Book Read Free

How to Be Happy

Page 11

by David Burton


  The theatre studies course also included the option of following it with a year studying education, to become a teacher. So, should I indeed graduate and discover myself instantly poor and homeless as my career counsellor had predicted, I could go back to study and become a drama teacher. I had very little idea of what I really wanted to do with my life, but drama was the only thing that really made my heart bounce.

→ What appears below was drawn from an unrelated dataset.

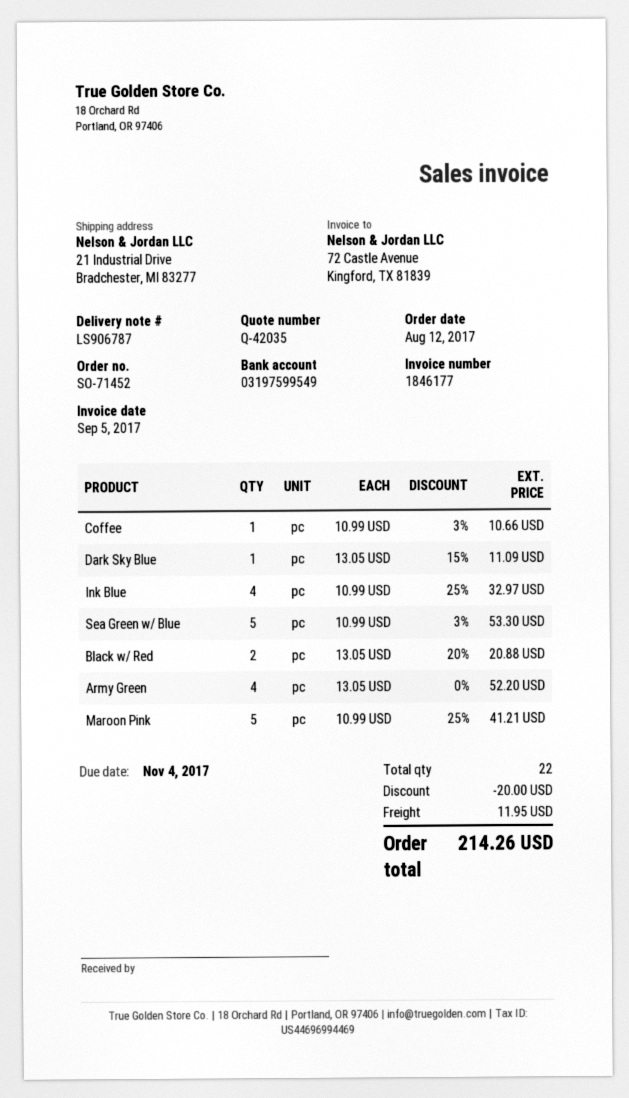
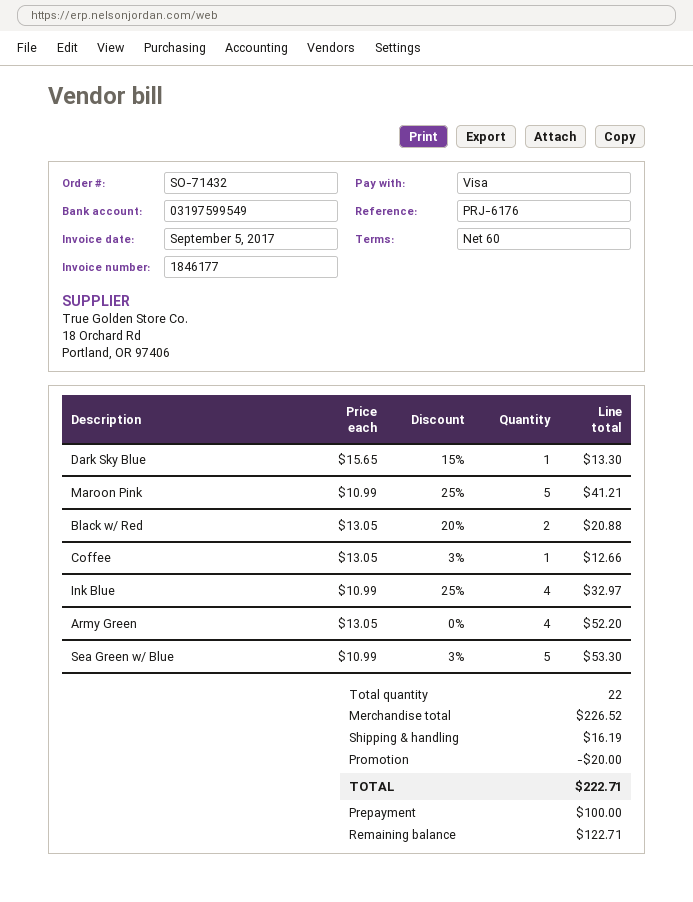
order number: SO-71452 -> SO-71432
Coffee: 1 x 10.99 - 3% = 10.66 -> 1 x 13.05 - 3% = 12.66
Dark Sky Blue: 1 x 13.05 - 15% = 11.09 -> 1 x 15.65 - 15% = 13.30
shipping: 11.95 -> 16.19
total: 214.26 -> 222.71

  My principal, teachers and some members of my family baulked at my commitment to almost certain poverty, especially in light of the legal pathway and its promise of financial success that was open to me. But my parents insisted that I choose the pathway that provided me with the most happiness (and to keep the teaching option open for as long as possible). If it wasn’t for my parents, I would’ve almost certainly surrendered to the pressure and a career plan that was far more ‘sensible’, but filled with far less joy.

  I’d now like to tell you one of the worst-kept secrets in education. The endless exams, numbers and streams of bureaucracy that year-twelve kids are made to suffer actually mean very little in the real world. They may help you get into a university in the months immediately following your secondary graduation, but that’s about all they’re good for. The gap between an ‘A’ grade and a ‘B’ doesn’t ruin your life.

  I was bewildered by some of my classmates’ behaviour. Having been told that the last two months of high school would dictate their success as human beings for the rest of their lives, many collapsed in stress and despair. Some threw their hands up without even trying, finding it easier to fail without effort than to risk academic rejection.

  In the years since graduating with my theatre degree, I have spent long months in poverty. These periods were filled with stress, but also abundant joy at being involved in an industry that I loved. Since that time, I have built a stable and robust career.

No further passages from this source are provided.